======== The records

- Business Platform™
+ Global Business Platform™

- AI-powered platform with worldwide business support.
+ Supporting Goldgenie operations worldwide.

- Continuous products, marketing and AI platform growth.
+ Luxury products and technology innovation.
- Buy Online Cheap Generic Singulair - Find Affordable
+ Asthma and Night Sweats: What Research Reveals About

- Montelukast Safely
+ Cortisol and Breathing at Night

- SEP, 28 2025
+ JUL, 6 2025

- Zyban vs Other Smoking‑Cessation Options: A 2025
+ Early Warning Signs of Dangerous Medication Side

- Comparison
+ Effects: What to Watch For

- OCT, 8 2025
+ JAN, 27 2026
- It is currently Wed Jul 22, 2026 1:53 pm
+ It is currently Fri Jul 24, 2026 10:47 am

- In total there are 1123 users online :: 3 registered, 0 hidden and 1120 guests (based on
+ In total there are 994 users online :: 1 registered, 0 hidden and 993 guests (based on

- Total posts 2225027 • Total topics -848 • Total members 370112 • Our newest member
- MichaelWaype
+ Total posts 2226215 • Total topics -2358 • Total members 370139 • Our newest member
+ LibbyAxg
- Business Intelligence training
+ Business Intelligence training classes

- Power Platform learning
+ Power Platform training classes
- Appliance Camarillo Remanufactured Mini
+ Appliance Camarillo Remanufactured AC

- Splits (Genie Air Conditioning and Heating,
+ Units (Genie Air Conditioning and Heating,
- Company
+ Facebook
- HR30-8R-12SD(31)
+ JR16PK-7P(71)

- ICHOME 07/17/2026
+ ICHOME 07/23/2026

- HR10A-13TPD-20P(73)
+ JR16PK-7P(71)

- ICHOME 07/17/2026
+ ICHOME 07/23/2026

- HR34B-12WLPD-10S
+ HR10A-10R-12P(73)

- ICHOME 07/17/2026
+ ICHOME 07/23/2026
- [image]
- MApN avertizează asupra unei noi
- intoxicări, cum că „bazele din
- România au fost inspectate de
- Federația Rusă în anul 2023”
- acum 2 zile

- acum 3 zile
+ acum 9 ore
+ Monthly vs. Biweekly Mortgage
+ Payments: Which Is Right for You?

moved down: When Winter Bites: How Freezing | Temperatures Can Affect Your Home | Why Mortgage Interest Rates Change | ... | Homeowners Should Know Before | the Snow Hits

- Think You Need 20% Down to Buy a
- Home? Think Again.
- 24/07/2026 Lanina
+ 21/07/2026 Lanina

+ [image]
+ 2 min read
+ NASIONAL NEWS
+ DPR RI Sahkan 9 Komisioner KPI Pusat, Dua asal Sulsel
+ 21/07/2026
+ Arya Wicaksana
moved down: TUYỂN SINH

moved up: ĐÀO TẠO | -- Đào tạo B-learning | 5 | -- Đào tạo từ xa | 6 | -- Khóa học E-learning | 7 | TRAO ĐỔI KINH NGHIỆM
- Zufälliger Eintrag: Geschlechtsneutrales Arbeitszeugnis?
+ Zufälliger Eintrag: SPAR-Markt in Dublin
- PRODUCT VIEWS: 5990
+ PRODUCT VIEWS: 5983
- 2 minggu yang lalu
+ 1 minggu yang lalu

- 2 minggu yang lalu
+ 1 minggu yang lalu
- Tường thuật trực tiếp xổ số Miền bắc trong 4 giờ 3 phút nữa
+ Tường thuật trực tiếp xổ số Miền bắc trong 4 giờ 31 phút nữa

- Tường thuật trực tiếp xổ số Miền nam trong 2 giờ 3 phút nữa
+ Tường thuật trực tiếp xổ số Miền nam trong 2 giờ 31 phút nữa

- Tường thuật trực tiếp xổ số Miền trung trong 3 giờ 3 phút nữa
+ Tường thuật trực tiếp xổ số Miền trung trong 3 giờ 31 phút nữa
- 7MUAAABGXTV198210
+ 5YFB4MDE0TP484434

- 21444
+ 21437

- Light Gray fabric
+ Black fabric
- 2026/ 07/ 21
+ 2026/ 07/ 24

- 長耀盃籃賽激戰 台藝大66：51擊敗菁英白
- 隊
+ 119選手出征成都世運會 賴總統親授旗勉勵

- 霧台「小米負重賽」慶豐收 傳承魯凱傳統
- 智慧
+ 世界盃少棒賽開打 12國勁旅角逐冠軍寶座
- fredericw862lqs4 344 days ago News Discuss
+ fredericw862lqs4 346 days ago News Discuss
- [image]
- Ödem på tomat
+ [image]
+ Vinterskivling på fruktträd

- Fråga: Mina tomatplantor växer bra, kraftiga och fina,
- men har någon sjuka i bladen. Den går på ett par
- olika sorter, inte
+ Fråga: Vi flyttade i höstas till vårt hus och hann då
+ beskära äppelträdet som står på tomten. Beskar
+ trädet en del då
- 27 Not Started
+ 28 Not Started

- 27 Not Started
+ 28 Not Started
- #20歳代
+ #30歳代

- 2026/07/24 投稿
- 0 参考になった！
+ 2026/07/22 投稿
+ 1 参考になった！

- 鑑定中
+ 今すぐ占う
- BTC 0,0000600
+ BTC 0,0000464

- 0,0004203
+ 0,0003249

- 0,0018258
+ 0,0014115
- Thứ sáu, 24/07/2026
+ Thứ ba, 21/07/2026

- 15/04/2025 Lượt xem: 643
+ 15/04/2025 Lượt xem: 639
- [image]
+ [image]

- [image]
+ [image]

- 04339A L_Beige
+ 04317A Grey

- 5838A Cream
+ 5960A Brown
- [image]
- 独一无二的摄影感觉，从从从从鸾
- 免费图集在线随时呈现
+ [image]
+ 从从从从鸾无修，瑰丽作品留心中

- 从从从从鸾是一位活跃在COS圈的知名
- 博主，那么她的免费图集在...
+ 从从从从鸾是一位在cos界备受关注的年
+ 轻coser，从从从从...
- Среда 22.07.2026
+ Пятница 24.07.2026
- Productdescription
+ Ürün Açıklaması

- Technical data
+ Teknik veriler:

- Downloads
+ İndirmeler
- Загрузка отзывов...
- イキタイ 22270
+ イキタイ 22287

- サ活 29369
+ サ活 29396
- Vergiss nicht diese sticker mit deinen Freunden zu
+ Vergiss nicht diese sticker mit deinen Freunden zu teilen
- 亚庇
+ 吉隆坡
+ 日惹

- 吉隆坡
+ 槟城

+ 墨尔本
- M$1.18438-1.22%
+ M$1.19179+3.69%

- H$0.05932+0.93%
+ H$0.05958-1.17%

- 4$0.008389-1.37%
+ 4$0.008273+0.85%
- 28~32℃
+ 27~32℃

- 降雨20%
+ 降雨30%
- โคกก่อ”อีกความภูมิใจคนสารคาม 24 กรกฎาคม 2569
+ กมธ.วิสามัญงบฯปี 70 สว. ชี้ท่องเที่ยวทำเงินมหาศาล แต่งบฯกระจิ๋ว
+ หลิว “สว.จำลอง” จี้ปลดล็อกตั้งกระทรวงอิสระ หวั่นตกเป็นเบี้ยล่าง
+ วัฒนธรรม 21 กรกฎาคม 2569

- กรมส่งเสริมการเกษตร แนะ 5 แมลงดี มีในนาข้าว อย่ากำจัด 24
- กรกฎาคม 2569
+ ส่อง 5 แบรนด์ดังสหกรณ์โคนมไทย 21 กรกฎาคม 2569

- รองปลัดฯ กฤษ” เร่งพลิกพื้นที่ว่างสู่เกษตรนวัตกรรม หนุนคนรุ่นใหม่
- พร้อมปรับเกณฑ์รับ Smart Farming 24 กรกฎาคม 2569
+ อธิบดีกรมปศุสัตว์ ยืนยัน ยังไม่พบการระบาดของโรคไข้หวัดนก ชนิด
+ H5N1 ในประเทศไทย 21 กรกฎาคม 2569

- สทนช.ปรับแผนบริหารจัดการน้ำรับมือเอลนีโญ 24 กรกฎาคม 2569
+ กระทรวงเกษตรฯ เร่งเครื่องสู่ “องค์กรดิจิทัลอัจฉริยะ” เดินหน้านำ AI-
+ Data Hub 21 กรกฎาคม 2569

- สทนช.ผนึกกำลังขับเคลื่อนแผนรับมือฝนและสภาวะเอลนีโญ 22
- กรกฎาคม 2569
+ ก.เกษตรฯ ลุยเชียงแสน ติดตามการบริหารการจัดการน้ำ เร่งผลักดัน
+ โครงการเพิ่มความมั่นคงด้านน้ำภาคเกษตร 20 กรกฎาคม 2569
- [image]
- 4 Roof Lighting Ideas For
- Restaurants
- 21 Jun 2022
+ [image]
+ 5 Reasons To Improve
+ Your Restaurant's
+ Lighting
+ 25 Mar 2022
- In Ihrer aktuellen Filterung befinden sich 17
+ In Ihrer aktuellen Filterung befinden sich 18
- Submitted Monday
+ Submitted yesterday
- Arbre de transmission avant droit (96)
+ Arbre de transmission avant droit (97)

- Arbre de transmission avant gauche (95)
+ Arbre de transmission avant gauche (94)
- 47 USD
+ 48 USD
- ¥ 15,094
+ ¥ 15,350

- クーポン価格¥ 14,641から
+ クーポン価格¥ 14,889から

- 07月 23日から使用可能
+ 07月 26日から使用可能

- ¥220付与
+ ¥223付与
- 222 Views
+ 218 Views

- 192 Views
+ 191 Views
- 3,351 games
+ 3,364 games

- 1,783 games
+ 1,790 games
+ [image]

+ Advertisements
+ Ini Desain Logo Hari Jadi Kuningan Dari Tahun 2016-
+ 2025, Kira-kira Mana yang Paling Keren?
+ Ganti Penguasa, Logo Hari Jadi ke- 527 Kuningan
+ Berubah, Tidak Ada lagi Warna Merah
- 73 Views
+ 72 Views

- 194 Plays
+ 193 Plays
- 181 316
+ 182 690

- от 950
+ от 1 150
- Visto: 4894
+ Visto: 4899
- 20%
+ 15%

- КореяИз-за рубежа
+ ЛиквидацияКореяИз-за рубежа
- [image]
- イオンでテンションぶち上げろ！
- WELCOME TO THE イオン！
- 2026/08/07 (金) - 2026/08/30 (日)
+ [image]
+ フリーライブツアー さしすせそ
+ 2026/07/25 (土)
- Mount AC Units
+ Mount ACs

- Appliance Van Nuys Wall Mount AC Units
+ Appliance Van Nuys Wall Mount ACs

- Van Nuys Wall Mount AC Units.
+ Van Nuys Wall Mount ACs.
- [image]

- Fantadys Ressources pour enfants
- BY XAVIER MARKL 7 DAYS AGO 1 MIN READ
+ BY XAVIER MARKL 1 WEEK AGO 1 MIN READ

================

Wherever the string "Nuys" occurs in the records, copy the line it is in.

- Appliance Van Nuys Wall Mount AC Units
+ Appliance Van Nuys Wall Mount ACs
- Van Nuys Wall Mount AC Units.
+ Van Nuys Wall Mount ACs.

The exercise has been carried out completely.